Set down exactly the lines in the records below that run from the line with "ordered by: Elijah Turner -> Jonathan Allen" to the line with "bank account: 9867676202 -> 9867676022", inclusive, and nothing more.

> Data excerpts:
▽

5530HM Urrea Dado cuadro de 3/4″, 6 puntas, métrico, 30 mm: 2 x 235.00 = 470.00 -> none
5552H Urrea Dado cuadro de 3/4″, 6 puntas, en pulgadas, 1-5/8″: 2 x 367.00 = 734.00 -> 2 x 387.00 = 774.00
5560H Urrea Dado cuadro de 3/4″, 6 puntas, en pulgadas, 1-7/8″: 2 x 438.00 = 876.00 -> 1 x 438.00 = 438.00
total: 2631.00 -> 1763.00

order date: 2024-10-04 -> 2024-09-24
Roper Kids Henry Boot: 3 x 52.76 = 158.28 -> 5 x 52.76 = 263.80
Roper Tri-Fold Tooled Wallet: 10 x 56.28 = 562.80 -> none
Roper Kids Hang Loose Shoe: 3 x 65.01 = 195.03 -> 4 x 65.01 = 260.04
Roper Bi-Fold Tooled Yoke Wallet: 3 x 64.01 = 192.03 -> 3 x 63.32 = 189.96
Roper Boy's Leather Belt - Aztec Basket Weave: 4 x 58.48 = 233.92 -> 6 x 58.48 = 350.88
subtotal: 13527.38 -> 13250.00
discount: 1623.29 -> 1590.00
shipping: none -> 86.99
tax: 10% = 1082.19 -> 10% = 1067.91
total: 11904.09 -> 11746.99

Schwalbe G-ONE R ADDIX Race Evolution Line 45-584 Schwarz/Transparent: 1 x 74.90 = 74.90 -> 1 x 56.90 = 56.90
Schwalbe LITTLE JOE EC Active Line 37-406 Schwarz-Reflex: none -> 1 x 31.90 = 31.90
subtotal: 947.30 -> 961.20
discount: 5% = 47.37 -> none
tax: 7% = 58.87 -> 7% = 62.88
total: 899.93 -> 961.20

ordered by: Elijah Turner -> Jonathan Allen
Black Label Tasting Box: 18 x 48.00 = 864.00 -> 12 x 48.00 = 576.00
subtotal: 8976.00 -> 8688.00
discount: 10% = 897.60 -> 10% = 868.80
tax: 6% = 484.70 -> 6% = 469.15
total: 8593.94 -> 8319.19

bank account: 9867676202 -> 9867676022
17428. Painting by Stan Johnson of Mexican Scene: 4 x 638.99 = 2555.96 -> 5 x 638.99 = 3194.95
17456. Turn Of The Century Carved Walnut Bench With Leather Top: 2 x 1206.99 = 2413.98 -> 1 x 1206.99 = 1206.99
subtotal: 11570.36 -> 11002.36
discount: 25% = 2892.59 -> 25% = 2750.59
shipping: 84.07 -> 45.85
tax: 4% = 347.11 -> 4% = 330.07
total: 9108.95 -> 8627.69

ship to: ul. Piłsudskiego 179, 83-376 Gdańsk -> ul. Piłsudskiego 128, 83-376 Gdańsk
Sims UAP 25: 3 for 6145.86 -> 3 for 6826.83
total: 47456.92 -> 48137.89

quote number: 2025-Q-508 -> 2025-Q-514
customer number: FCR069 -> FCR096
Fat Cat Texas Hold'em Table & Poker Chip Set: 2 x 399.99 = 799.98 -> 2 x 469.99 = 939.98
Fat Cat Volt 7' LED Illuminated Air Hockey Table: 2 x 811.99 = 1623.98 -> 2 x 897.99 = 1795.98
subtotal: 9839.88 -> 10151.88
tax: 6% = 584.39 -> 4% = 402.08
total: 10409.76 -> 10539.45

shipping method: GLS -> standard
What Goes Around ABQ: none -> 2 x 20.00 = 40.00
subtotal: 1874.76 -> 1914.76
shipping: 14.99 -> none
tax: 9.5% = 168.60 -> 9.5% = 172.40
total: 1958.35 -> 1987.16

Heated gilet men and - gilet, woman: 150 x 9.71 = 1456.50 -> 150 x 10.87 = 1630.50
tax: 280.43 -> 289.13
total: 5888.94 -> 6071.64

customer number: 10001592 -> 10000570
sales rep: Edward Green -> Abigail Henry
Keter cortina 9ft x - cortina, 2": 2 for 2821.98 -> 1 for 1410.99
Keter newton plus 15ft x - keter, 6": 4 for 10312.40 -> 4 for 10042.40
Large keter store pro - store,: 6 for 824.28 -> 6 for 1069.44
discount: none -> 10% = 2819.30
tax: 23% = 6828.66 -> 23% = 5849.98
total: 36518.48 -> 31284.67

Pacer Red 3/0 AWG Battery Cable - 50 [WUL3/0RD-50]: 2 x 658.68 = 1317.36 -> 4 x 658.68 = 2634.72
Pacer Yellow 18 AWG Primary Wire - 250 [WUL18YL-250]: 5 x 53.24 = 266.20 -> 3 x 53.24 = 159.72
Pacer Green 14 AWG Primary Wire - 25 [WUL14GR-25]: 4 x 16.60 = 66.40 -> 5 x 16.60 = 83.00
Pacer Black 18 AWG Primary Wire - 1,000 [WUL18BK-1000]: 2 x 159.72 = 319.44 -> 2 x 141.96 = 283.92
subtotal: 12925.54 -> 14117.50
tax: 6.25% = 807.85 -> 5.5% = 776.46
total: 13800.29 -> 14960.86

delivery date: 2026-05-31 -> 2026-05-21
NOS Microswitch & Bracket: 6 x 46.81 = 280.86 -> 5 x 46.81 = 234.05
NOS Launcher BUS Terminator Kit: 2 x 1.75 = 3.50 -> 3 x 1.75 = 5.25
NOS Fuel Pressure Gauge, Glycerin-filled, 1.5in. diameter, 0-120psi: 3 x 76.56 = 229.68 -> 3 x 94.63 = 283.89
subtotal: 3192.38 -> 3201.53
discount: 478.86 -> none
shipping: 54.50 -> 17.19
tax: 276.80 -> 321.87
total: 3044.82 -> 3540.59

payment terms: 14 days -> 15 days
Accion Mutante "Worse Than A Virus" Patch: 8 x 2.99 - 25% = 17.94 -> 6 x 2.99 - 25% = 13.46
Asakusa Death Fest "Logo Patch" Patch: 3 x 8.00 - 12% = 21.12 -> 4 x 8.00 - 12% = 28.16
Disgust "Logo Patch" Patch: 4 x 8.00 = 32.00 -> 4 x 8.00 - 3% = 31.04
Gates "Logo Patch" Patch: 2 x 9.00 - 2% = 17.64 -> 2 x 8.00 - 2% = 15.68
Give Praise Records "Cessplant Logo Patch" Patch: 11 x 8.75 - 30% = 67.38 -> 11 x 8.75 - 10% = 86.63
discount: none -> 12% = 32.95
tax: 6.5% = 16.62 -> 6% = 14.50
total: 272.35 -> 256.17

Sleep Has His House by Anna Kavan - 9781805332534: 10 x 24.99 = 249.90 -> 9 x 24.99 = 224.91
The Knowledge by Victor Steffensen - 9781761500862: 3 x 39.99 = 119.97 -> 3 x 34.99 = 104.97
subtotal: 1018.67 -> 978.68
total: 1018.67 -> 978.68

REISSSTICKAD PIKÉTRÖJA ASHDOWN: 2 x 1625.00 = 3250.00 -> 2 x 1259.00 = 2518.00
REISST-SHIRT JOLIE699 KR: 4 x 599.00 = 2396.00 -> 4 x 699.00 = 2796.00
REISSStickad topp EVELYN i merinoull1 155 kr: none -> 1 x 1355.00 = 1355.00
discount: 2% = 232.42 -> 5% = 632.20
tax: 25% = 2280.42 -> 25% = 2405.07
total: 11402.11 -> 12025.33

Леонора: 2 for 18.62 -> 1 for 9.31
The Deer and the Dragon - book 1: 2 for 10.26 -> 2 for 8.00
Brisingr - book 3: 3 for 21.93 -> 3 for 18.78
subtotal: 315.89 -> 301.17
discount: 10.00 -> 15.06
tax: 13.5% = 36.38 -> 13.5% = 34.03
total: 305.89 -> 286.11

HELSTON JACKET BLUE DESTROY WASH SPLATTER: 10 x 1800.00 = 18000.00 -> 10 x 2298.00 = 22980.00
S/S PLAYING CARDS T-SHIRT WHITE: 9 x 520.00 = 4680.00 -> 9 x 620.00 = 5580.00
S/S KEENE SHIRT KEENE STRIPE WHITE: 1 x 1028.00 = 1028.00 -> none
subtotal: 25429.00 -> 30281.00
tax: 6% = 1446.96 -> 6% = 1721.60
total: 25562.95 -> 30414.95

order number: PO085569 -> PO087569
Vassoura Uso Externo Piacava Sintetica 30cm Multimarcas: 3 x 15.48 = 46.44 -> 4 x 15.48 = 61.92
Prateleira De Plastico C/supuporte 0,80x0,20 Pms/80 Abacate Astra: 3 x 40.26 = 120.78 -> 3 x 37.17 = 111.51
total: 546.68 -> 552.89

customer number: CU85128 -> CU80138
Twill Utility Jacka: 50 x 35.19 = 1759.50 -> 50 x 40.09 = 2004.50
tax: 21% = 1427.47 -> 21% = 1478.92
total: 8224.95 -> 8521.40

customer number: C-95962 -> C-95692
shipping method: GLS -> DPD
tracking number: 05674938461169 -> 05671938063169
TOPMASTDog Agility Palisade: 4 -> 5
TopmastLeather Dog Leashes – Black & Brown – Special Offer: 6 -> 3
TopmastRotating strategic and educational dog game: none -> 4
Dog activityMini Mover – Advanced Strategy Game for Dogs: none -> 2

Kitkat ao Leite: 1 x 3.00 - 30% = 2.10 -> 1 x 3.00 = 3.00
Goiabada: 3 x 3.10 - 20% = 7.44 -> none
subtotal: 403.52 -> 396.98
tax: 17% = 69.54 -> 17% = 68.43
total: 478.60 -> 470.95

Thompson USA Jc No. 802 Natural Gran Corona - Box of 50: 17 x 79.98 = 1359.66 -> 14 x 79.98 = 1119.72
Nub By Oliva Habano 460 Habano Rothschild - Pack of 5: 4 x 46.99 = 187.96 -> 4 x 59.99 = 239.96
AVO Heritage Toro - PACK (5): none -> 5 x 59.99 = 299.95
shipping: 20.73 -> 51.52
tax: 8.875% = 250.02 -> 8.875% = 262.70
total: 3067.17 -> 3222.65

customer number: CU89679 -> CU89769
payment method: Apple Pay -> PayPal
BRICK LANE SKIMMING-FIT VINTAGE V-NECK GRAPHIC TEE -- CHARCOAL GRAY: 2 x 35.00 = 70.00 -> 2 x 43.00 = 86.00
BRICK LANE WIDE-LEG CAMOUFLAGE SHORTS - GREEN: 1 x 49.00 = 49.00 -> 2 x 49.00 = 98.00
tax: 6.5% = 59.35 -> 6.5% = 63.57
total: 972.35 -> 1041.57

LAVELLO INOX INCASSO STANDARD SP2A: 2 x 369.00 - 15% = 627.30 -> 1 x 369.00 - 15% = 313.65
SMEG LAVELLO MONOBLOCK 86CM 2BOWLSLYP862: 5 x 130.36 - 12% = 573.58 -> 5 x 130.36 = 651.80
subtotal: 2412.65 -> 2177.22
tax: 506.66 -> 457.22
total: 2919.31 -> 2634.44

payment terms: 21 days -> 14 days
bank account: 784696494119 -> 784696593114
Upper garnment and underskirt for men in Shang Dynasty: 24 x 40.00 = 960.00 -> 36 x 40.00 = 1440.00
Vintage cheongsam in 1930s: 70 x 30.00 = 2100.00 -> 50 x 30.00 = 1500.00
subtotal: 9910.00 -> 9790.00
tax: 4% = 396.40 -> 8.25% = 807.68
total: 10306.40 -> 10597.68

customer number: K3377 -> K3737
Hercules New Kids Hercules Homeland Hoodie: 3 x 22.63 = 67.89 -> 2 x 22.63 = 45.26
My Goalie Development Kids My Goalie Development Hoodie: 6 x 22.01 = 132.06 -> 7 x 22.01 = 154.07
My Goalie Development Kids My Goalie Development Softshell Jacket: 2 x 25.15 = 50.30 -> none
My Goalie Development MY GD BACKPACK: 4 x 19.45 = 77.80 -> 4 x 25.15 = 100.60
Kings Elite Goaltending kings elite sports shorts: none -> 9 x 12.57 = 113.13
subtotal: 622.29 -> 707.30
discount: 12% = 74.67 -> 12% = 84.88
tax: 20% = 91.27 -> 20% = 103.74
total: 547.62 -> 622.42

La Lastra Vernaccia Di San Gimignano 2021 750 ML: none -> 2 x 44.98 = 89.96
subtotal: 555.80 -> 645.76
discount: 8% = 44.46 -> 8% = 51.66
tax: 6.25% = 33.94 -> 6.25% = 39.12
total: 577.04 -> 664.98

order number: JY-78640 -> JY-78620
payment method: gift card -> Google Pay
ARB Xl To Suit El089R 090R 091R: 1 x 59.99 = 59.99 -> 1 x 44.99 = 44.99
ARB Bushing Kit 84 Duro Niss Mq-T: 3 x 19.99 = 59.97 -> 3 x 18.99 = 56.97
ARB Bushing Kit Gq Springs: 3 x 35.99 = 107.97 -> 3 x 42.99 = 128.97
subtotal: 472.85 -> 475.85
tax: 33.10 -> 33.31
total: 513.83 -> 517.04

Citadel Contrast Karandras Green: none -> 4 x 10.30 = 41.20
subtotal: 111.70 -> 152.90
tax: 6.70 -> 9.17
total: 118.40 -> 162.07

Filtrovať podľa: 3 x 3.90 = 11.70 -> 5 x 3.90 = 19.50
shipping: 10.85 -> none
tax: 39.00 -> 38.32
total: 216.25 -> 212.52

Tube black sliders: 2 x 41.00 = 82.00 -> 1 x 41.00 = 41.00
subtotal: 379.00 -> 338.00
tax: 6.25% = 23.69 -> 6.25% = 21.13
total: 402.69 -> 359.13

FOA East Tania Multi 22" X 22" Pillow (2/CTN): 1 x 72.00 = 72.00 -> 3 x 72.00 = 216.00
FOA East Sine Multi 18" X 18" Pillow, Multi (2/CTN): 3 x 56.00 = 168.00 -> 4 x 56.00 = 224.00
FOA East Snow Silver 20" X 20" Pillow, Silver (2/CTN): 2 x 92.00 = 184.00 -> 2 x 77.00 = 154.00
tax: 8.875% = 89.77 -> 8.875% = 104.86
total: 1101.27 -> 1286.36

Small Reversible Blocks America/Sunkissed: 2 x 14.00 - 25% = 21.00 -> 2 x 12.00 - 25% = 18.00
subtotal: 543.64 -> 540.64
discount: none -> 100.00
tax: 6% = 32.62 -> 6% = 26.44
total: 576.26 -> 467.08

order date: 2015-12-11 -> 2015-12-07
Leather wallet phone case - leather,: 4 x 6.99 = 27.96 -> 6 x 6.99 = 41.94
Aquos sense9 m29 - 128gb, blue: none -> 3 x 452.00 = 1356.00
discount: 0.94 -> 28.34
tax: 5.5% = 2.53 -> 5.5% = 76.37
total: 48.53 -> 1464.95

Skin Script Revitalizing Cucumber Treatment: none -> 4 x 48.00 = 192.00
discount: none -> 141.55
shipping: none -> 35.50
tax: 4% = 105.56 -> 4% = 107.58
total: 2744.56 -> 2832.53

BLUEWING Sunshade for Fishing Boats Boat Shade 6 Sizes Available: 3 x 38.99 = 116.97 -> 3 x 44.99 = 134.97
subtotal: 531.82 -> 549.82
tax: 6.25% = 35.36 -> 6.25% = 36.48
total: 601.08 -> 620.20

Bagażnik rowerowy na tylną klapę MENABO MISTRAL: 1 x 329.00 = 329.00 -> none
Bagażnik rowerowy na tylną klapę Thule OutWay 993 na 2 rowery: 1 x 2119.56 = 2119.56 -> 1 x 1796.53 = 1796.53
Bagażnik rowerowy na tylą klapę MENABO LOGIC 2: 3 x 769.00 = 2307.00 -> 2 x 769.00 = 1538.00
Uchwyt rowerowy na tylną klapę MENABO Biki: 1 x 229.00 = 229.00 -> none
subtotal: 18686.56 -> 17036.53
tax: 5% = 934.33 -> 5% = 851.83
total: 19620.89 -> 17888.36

△

> Expected answer:
ordered by: Elijah Turner -> Jonathan Allen
Black Label Tasting Box: 18 x 48.00 = 864.00 -> 12 x 48.00 = 576.00
subtotal: 8976.00 -> 8688.00
discount: 10% = 897.60 -> 10% = 868.80
tax: 6% = 484.70 -> 6% = 469.15
total: 8593.94 -> 8319.19

bank account: 9867676202 -> 9867676022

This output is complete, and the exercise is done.